Hence the total number of ways to distribute 20 oranges to 3 children, with each getting at least 1 orange is:

$P(20, 3) \cdot 3^{17}$

well, maybe (I know it's wrong but at least seems plausible)

I figured something was wrong with this approach when I thought okay... what if the oranges are all the same?

Well, then the order wouldn't matter. And since there are 20! ways to arrange 20 oranges, for identical oranges, you just divide the answer of distinct oranges by 20!

So for the case of identical oranges, the Total # of ways = $P(20, 3) \cdot 3^{17} / 20!$

But $P(20, 3) = 20!/17!$.

The the Total # of ways = $(20!/20!) \cdot (3^{17}/17!) = 3^{17}/17!$, And ofc, 17! consists of terms that are not multiples of 3. So that's a fraction! But the total number of ways can't be a fraction.

WHAT DID I DO WRONG?

Answer 1

The Mistake

At the beginning, you give each person one orange. In doing so, you create a distinction that shouldn't exist: for each person there is the first orange and there are the rest, and this cause double counting. For example, consider a distribution where the first person gets oranges $A$, $B$, and $C$. You calculate this exact distribution three times:

1. First person initially gets orange $A$, then gets oranges $B$ and $C$
2. First person initially gets orange $B$, then gets oranges $A$ and $C$
3. First person initially gets orange $C$, then gets oranges $A$ and $B$

Indistinguishable Oranges

For identical or indistinguishable oranges, simply use stars and bars:

$$ \binom{20-1}{3-1}=\binom{19}{2} $$

Distinct Oranges

For distinct oranges, simply use Principle of Inclusion and Exclusion (PIE):

$$ 3^{20}-3\cdot 2^{20} + 3\cdot 1^{20} $$

Answer 2

Thank you, everyone, for helping me out on this.

STARS AND BARS METHOD

Let us first consider the case of identical oranges.

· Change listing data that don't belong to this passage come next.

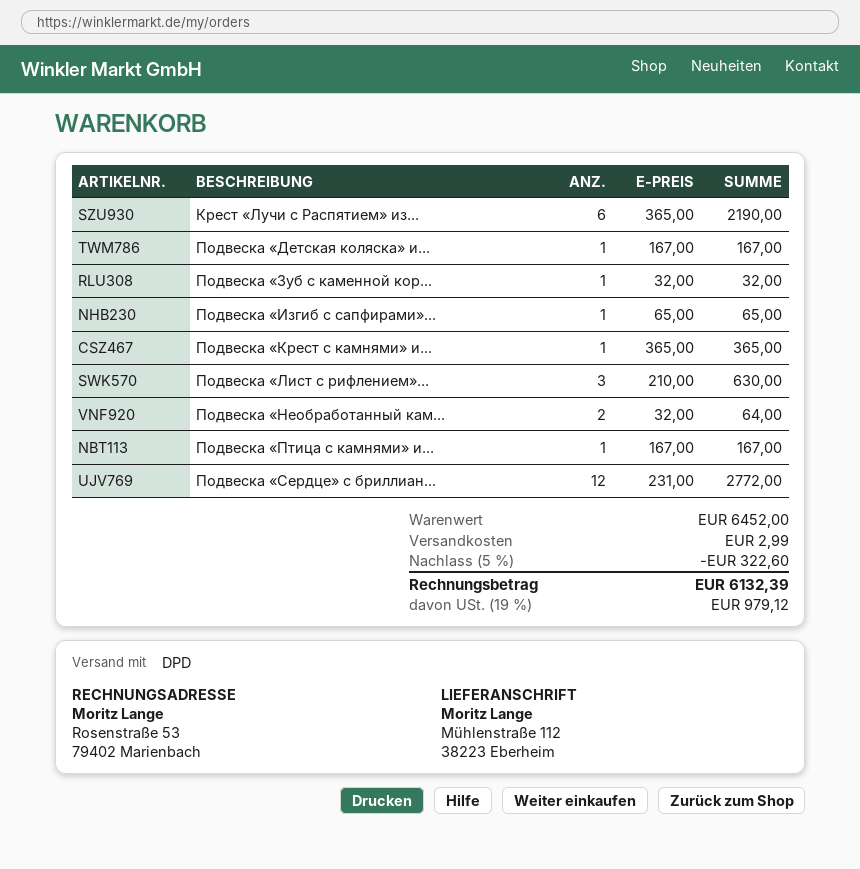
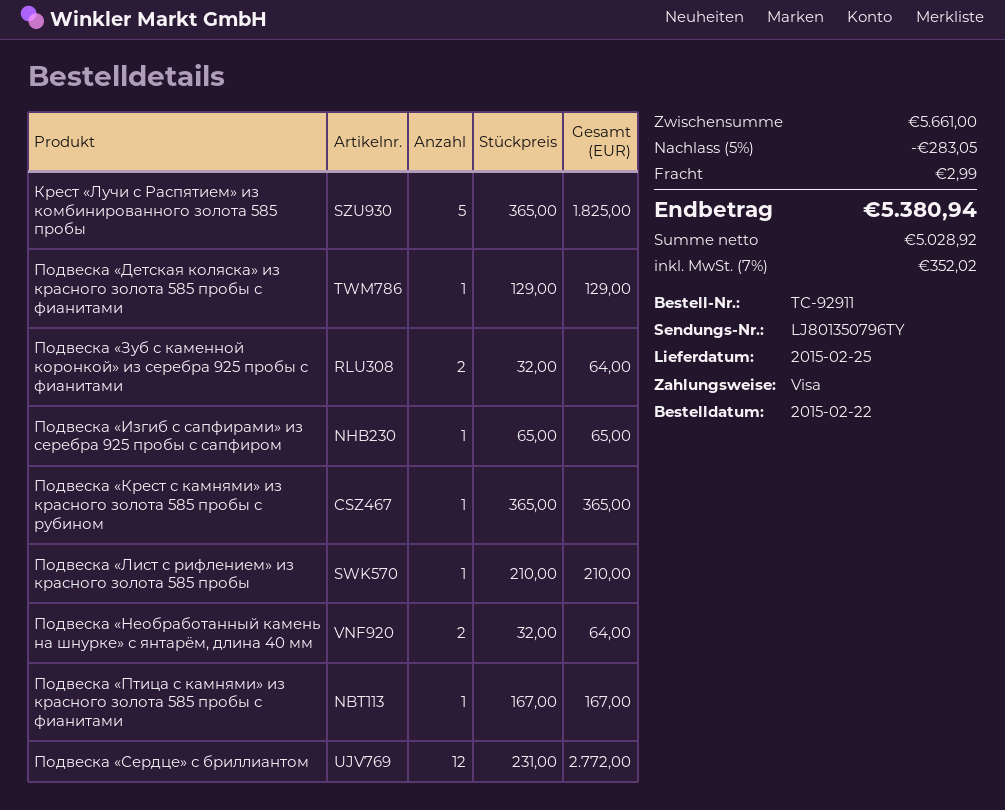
Крест «Лучи с Распятием» из...: 6 x 365.00 = 2190.00 -> 5 x 365.00 = 1825.00
Подвеска «Детская коляска» и...: 1 x 167.00 = 167.00 -> 1 x 129.00 = 129.00
Подвеска «Зуб с каменной кор...: 1 x 32.00 = 32.00 -> 2 x 32.00 = 64.00
Подвеска «Лист с рифлением»...: 3 x 210.00 = 630.00 -> 1 x 210.00 = 210.00
subtotal: 6452.00 -> 5661.00
discount: 5% = 322.60 -> 5% = 283.05
tax: 19% = 979.12 -> 7% = 352.02
total: 6132.39 -> 5380.94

The first thing you do is give an orange to each of the students. Since the oranges are identical, there is only 1 way to do it, no combinatorics are required as such.

then, you take a chain of 17 remaining oranges and partition them into 3 parts, i.e. add 2 divisions within the chain.

1_2_3_4_5_6_7_8_9_10_11_12_13_14_15_16_17

here, '_' represents a space for the partition.

Note how there is a space at the ends of the chain too since we can allow a student to get 0 oranges since we already distributed 1 to each

there are C(19, 2) ways to pick the spots for partition; hence C(19, 2) to distribute oranges in the required way.

[This could also be simply understood by the following: 1_2_3_4_5_6_7_8_9_10_11_12_13_14_15_16_17_18_19_20 this time, we take all 20 oranges and use the partition method/ stars and bars method with the number of partitions within the chain since no student can get less than 1 orange. again, we see the total # of ways is C(19, 2)... this is the same as the method before in essence.]

Now to the case of distinct oranges. The answer has to be different. So directly applying the Stars and Bars method doesn't work.

Thinking it through, say we have the following case:

1_2_3_4_5_6_7_8_9|10_11_12_13_14_15|16_17_18_19_20

The bars are b/w (9,10) & (15,16)

We can see, that no matter how we arrange these bars, there is no way we can have student A have Orange#1 and Orange#20. This is, however, one of the cases we must consider since all oranges are now distinct. Applying a simple permutation to the initial arrangement wouldn't work either. because...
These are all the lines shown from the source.